Highway 40B was the designation of the former route of Highway 40 through downtown Sarnia following the opening of the Sarnia Bypass in late 1965. The route followed Vidal Street from Churchill Road northeast, crossing the entrance to the St. Clair Tunnel just south of Campbell Street. It continued along Vidal to Wellington Street, where it turned west then north along Front Street to Highway 402.
The following year, Highway 40B was rerouted from Vidal Street along Confederation Street west to Christina Street and north to Wellington Street.
On August 24, 1979, the Donahue Bridge was opened over the St. Clair Tunnel, and Vidal Street split into a one-way pair with Brock Street to the north of the bridge.

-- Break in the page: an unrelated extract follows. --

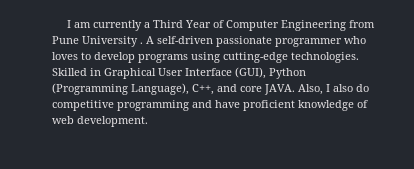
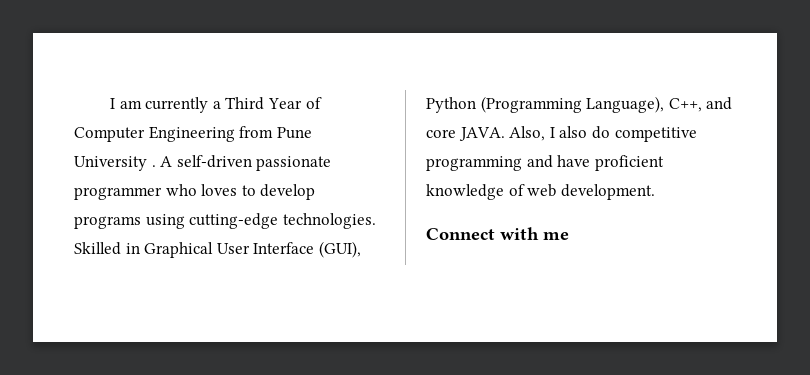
(148, 121) none -> [426,227,569,240] // Connect with me

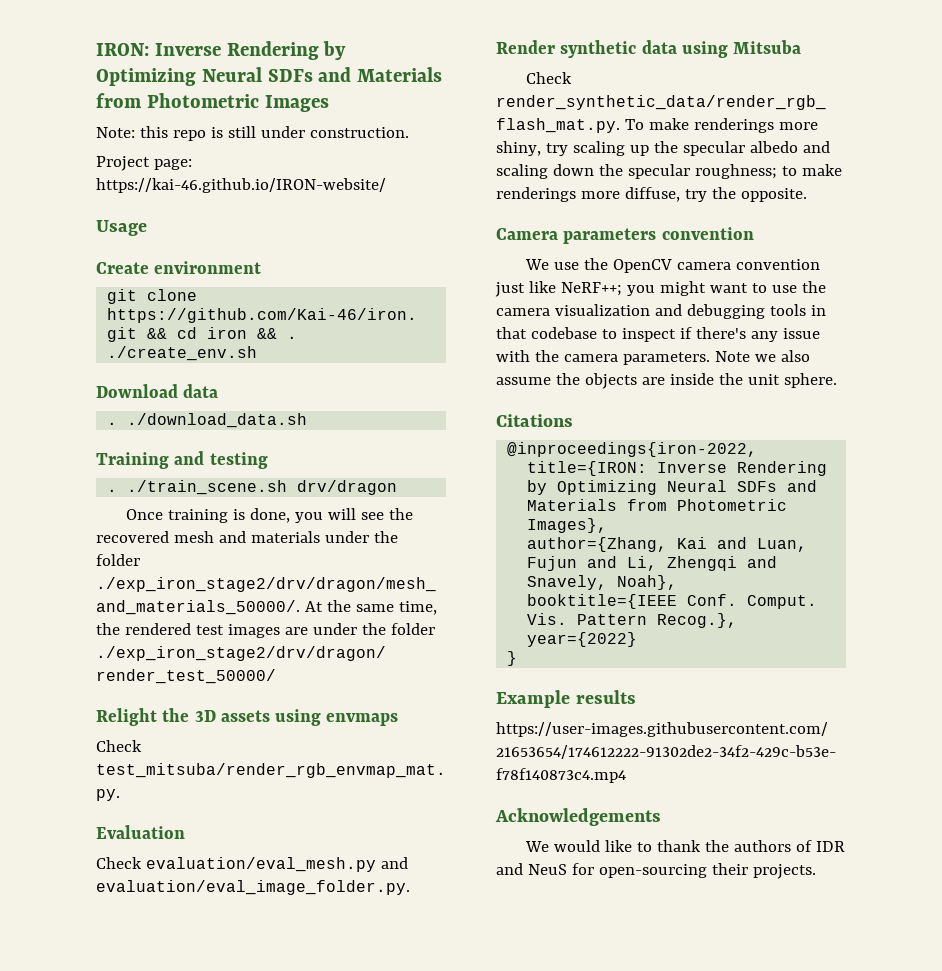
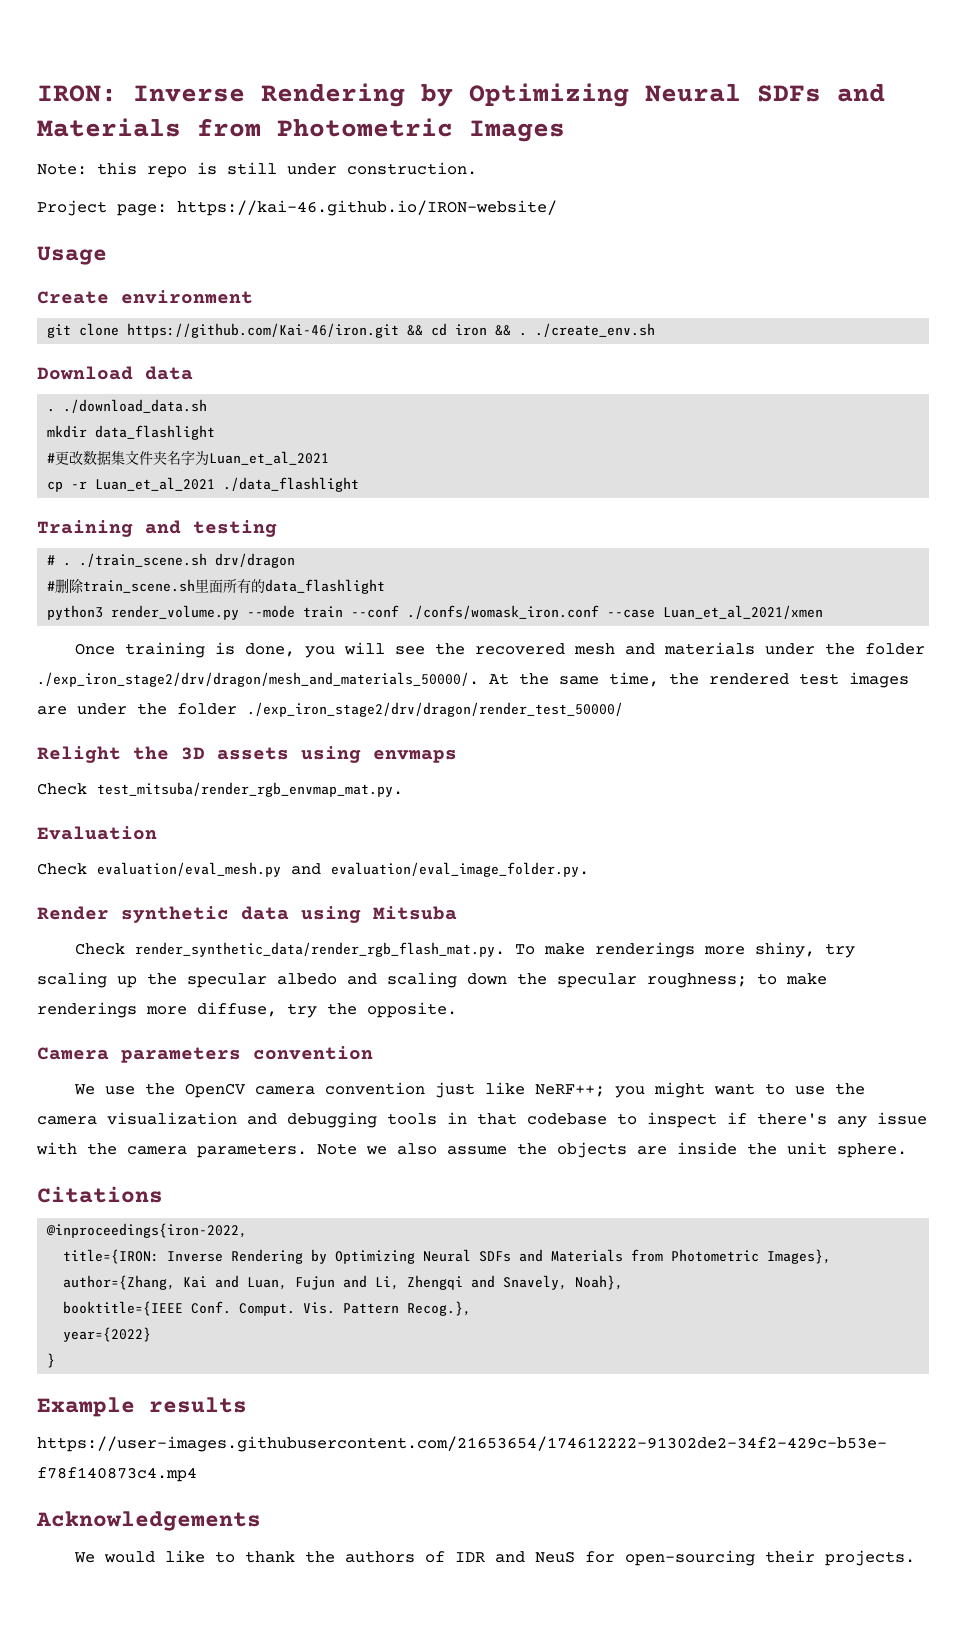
(308, 420) none -> [47,425,216,440] [47,450,330,465] [47,477,360,492] // mkdir data_flashlight // #更改数据集文件夹名字为Luan_et_al_2021 // cp -r Luan_et_al_2021 ./data_flashlight
(268, 460) none -> [47,555,56,565] #
(398, 487) none -> [47,578,386,594] [47,605,824,620] // #删除train_scene.sh里面所有的data_flashlight // python3 render_volume.py --mode train --conf ./confs/womask_iron.conf --case Luan_et_al_2021/xmen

Highway 40B was rerouted along the one-way pairing to London Road then west to Front Street by 1980.
It remained this way until some point between 1990 and 1998, when it was decommissioned as a provincial highway.

=== Highway 40C ===

Highway 40C was signed along Cromwell Street and Front Street in downtown Sarnia briefly during the mid-1960s. It was extended from Exmouth Street to Highway 402 on January 6, 1964.
The 1965 DHO Annual Report indicates that the route began at Vidal Street and ended at Errol Road (which intersects Christina Street but not Front Street), while the 1965 Ontario Road Map indicates that the portion of Front Street north of Exmouth Street was part of Highway 40C. The route does not appear on any other official road maps.